Depression can present as a combination of any of the symptoms mentioned here and it significantly affects the normal functioning of the person:
- Sadness, grief that persists
- Feeling of 'emptiness' in general
- Spells of crying (which may be causeless many times)
- Irritability, getting annoyed easily
- Activities that were once pleasurable are no longer enjoyed or there is lack of interest in the same
- Low energy level
- Negative thoughts that are persistent
- Decreased libido, loss of interest in sex
- Utter hopelessness
- Difficulty in focusing or concentrating on work or daily activities
- Suicidal thoughts; patient may even attempt suicide
- Feeling of being worthless or of no use
- Fatigue, lethargy
- Excessive sleepiness or lack of sleep; early morning wakefulness
- Changes in appetite - loss or increase in appetite
- Weight gain or loss that is not intentional
- Feeling helpless
- Persistent, unexplained complaints such as backache, headache, digestion problems, general cramps, etc. These usually do not respond to conventional treatments.
Homeopathy can effectively treat most forms of depression with good results. Research done in the past has also shown that significant improvement in depression symptoms and betterment in the quality of life of patients was clearly evident after homeopathic treatment. At Dr. Batra's, we have the experience and expertise in treating this condition successfully with homeopathy for more than 35 years now.

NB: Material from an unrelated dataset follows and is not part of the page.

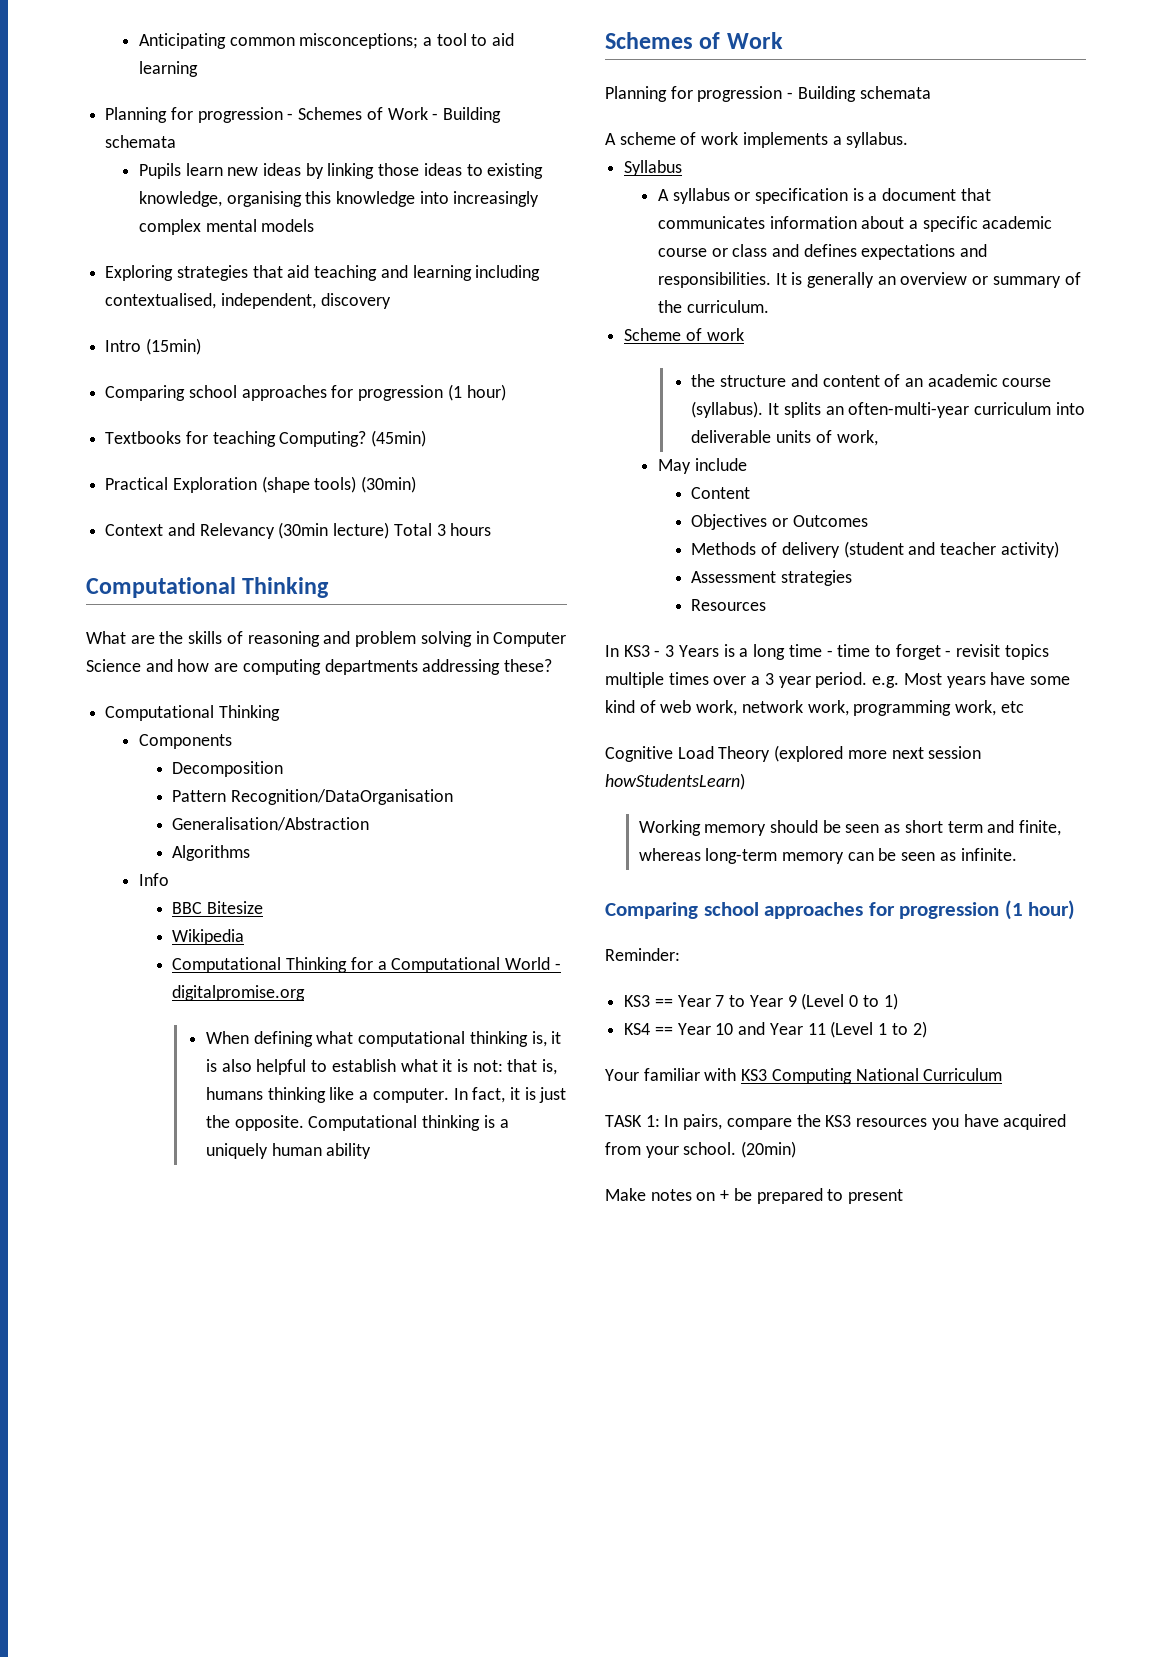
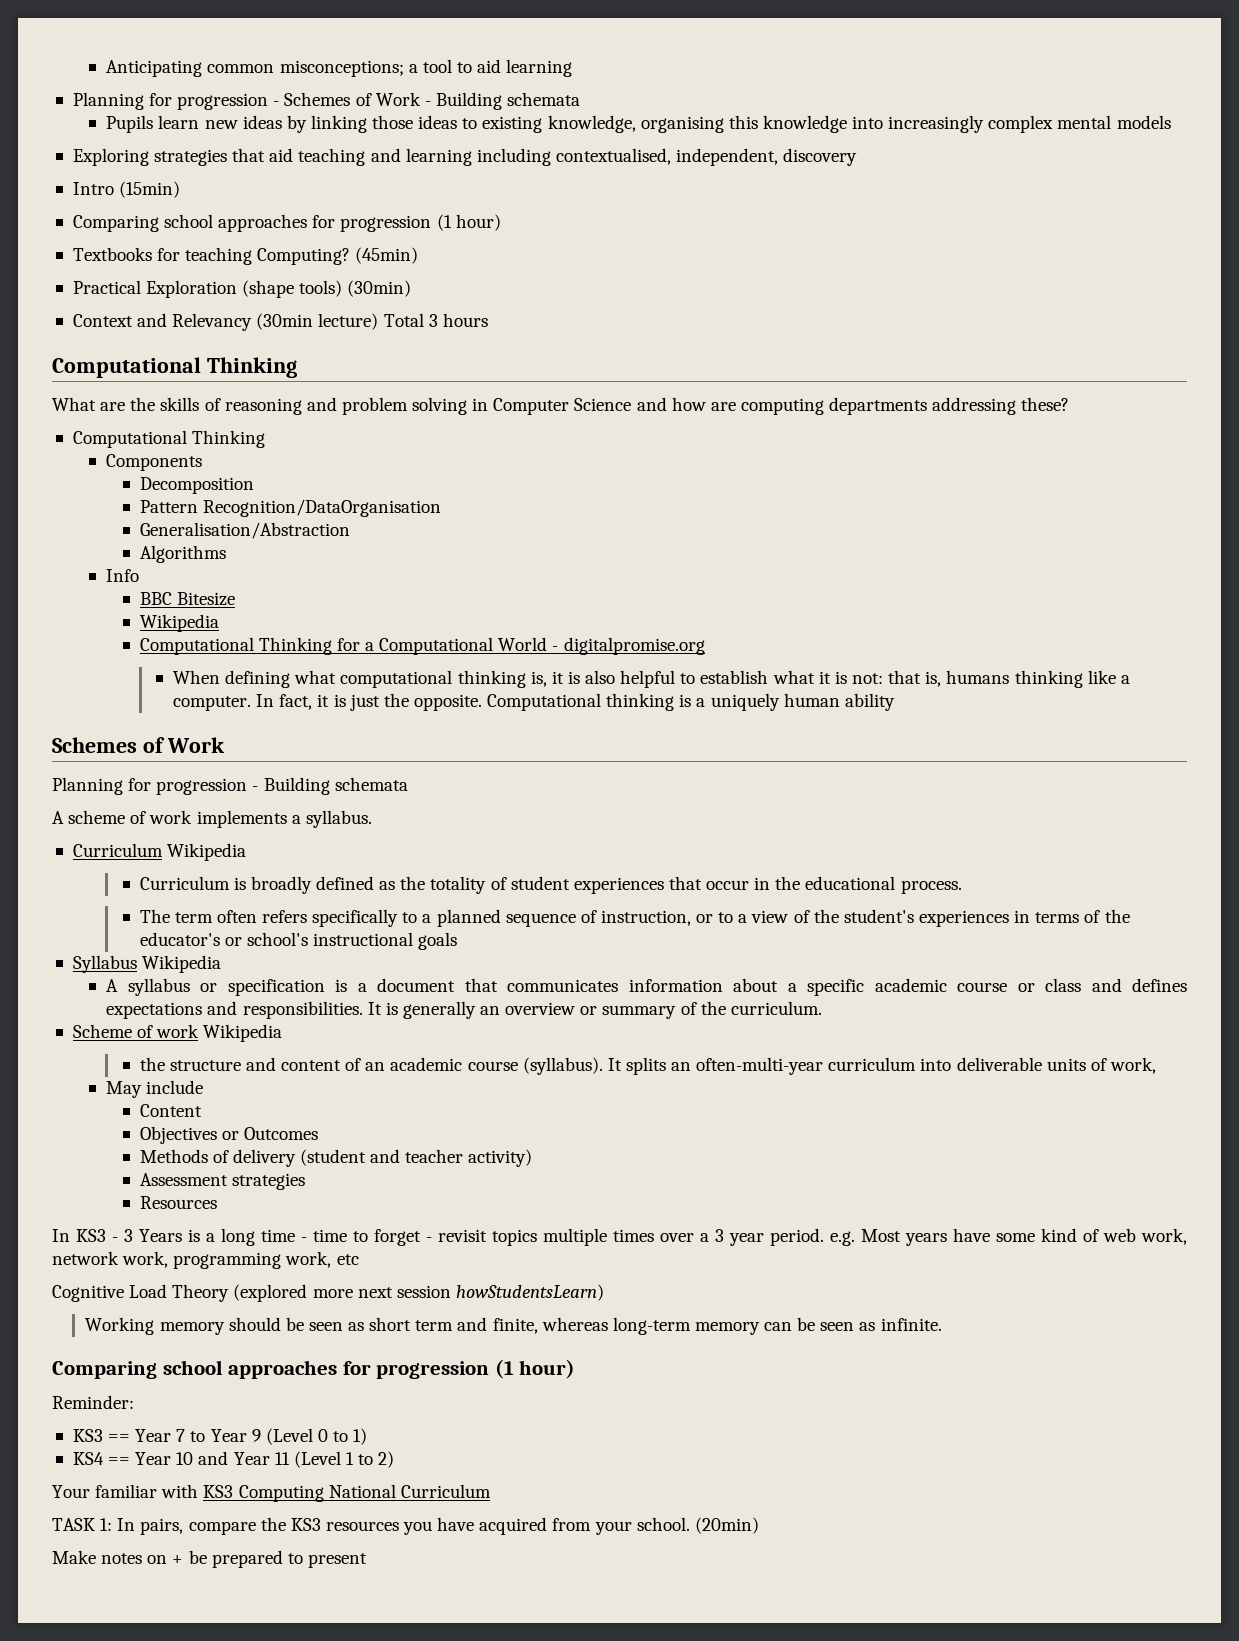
(909, 140) none -> [72,843,247,861] [139,876,962,894] [139,909,1130,927] [139,932,458,950] // Curriculum Wikipedia // Curriculum is broadly defined as the totality of student experiences that occur in the educational process. // The term often refers specifically to a planned sequence of instruction, or to a view of the student's experiences in terms of the educator's or school's instructional goals
(683, 168) none -> [142,955,222,973] Wikipedia
(744, 334) none -> [203,1024,283,1042] Wikipedia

The duration of treatment for depression may vary from case to case and depends on several factors such as duration of the condition, its severity and its impact on the patient. Patients who have not lost touch with reality are likely to respond better than those who suffer from psychotic symptoms like delusions / hallucinations (which indicates loss of touch with reality). In addition, patients who develop a strong will (who do not give up on the treatment) and take adequate steps for the same are likely to show good response to treatment.
The medicines can help to reinstate the deviation from health back to normal and can help the patients to lead a better quality of life in general. In addition, homeopathy can help in avoiding the use of anti-depressants which often tend to be habit-forming as well as lead to side effects such as weight gain, high blood pressure, blurring of vision, etc.
Additionally, homeopathic medicines are not habit-forming and without any side effects. Thus treatment can be continued even for long periods without worrying about any untoward events due to medication. For people who are already on conventional treatment, homeopathy can help them to reduce their dependency on the conventional drugs while leading to good health in general.
Lastly, with adequate counselling and psychotherapy as an adjunct to homeopathy, patients can be effectively helped out of their depression to lead a normal, joyful and satisfactory life.